Data shown:

* * *

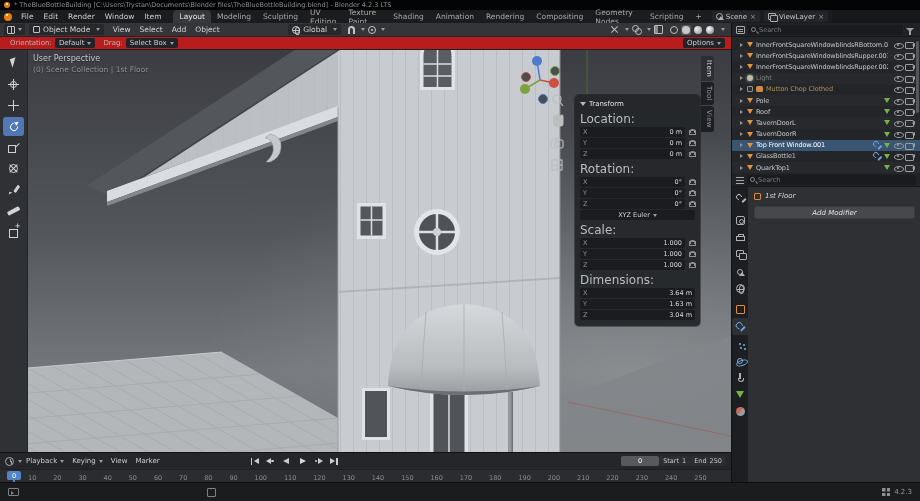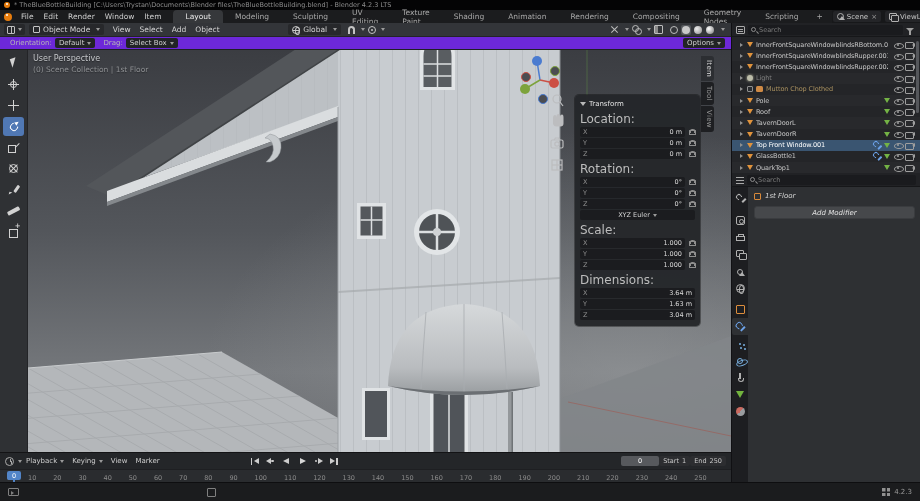--- a/index.html
+++ b/index.html
@@ -24,7 +24,7 @@
   .mb-menus{display:flex;height:100%;align-items:center;}
   .mb-menu{padding:0 5px;}
   .mb-tabs{display:flex;height:100%;align-items:stretch;margin-left:7px;}
-  .mb-tab{display:flex;align-items:center;padding:0 12px;color:#a8a8a8;border-radius:4px 4px 0 0;}
+  .mb-tab{display:flex;align-items:center;padding:0 6px;color:#a8a8a8;border-radius:4px 4px 0 0;}
   .mb-tab.active{background:#36383b;color:#e8e8e8;}
   .mb-add{padding:0 6px;color:#a8a8a8;}
   .mb-widget{display:flex;align-items:center;gap:3px;background:#242528;border-radius:2px;height:11px;

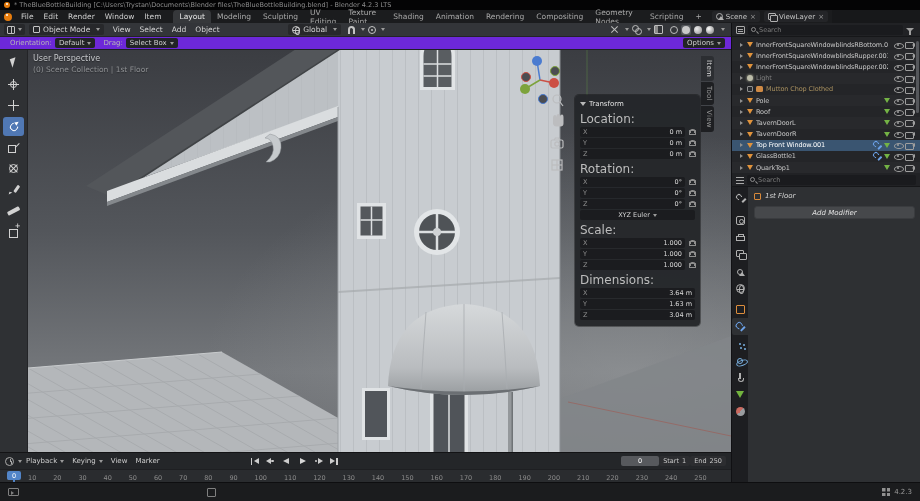--- a/index.html
+++ b/index.html
@@ -73,7 +73,7 @@
   .ball.rend{background:radial-gradient(circle at 35% 35%,#ffffff,#777);}
 
   
-  .toolsettings{left:0;top:37px;width:731px;height:13px;background:#6d28d9;display:flex;align-items:center;
+  .toolsettings{left:0;top:37px;width:731px;height:13px;background:#b91c1c;display:flex;align-items:center;
                 font-size:7px;color:#b5b5b5;padding:0 6px 0 10px;border-bottom:1px solid #1f2023;}
   .ts-label{margin-right:3px;}
   .ts-dd{display:flex;align-items:center;background:#222326;border-radius:2px;height:10px;padding:0 4px;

* * *

Activity: Copy out each line in the preceding records that contains "center".

Solution to the exercise:
   .mb-menus{display:flex;height:100%;align-items:center;}
-  .mb-tab{display:flex;align-items:center;padding:0 12px;color:#a8a8a8;border-radius:4px 4px 0 0;}
+  .mb-tab{display:flex;align-items:center;padding:0 6px;color:#a8a8a8;border-radius:4px 4px 0 0;}
   .mb-widget{display:flex;align-items:center;gap:3px;background:#242528;border-radius:2px;height:11px;
-  .toolsettings{left:0;top:37px;width:731px;height:13px;background:#6d28d9;display:flex;align-items:center;
+  .toolsettings{left:0;top:37px;width:731px;height:13px;background:#b91c1c;display:flex;align-items:center;
   .ts-dd{display:flex;align-items:center;background:#222326;border-radius:2px;height:10px;padding:0 4px;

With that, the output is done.